EUR/USD remains subdued around 1.1350 on signs of easing US-China tensions
EUR/USD faced challenges as the dollar strengthened, supported by signs of easing relations between the U.S. and China. China announced it would exempt certain U.S. imports from its 125% tariff, offering a glimmer of hope for improving trade relations.
EUR/USD weakened for the second consecutive trading day, trading around 1.1360 in Asian trading on Monday. EUR/USD came under pressure due to a stronger dollar, and signs of easing tensions between the U.S. and China also weighed on market sentiment.
On Friday, China exempted certain U.S. imports from 125% tariffs, according to business sources. The move has fueled hopes that the long-running trade war between the world's two largest economies may be coming to an end.

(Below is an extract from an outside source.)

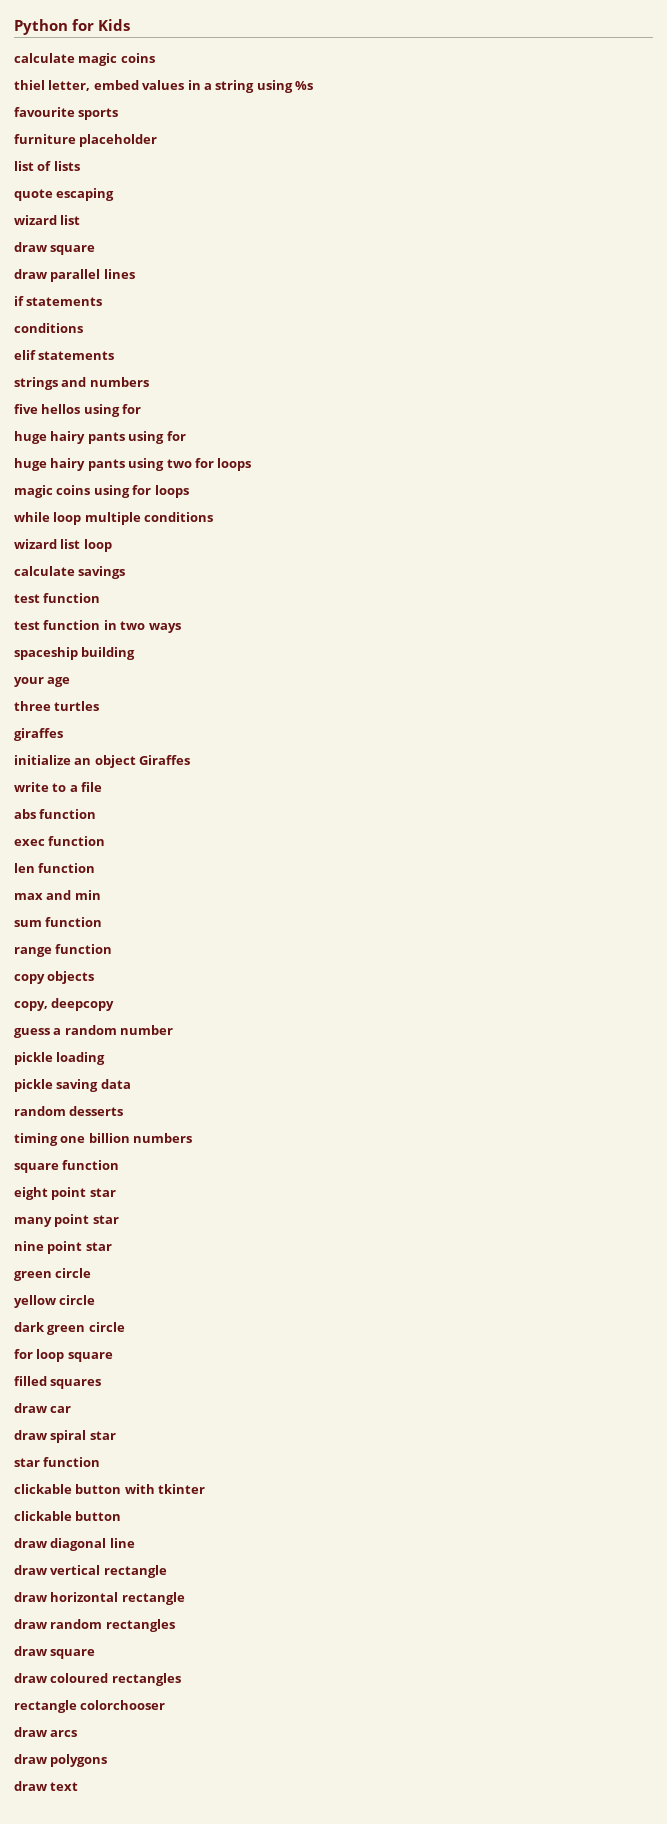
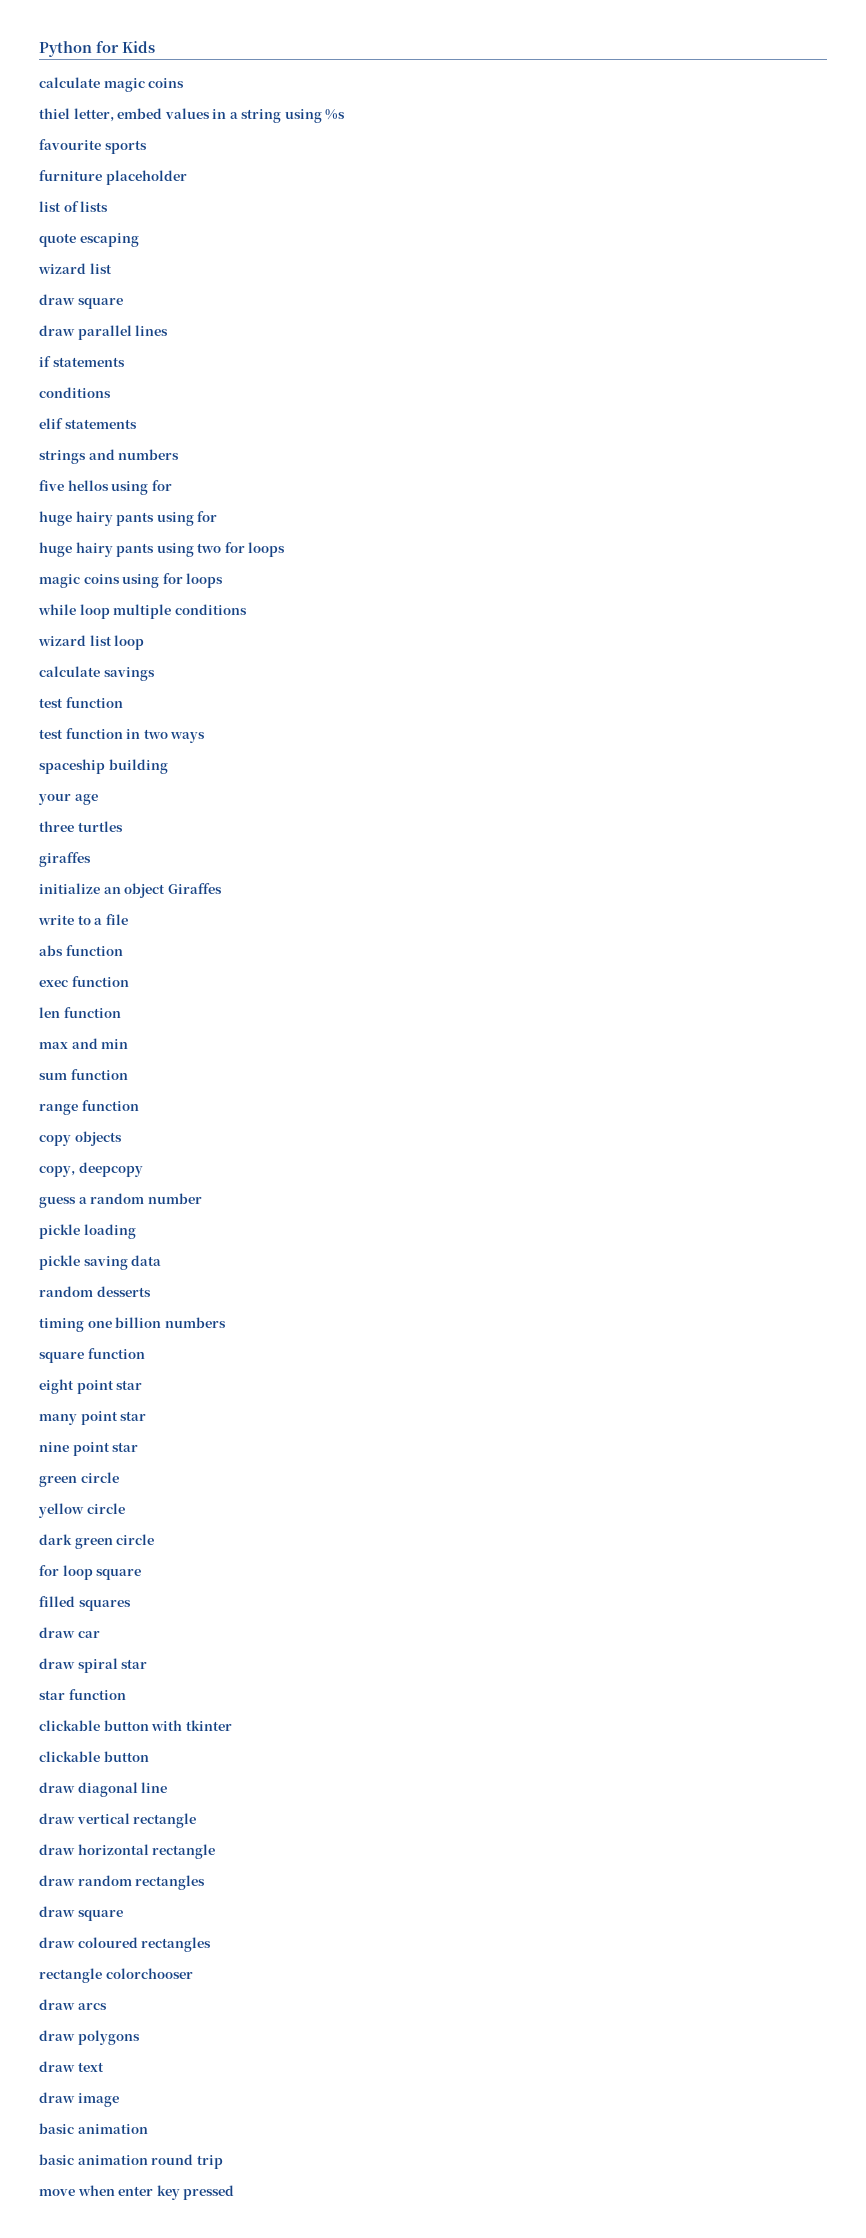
(79, 1786) none -> [39,2092,119,2107] [39,2123,148,2134] [39,2154,223,2169] [39,2185,235,2200] // draw image // basic animation // basic animation round trip // move when enter key pressed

U.S. Agriculture Secretary Brooke Rollins said on Sunday that the Trump administration is in daily discussions with China about tariffs, Reuters reported. Rawlings stressed that negotiations are still ongoing and trade deals with other countries are "very close."
Despite those comments, Reuters quoted a Chinese embassy spokesman on Friday as firmly denying any current negotiations with the United States, saying there were no consultations or talks on tariffs between China and the United States. "The spokesman called on Washington to "stop creating chaos." In addition, an official in Beijing reiterated on Thursday that there are currently no "economic and trade negotiations" underway, and stressed that the United States must "completely eliminate all unilateral tariff measures" to pave the way for negotiations.
Meanwhile, dovish expectations surrounding the European Central Bank (ECB) are intensifying as concerns grow that euro zone inflation could fall below the ECB's 2% target. Last Thursday, ECB policymaker Olli Rehn, governor of the Bank of Finland, warned of downside risks to inflation, noting that "under the current circumstances, medium-term inflation forecasts are likely to fall below the 2% target."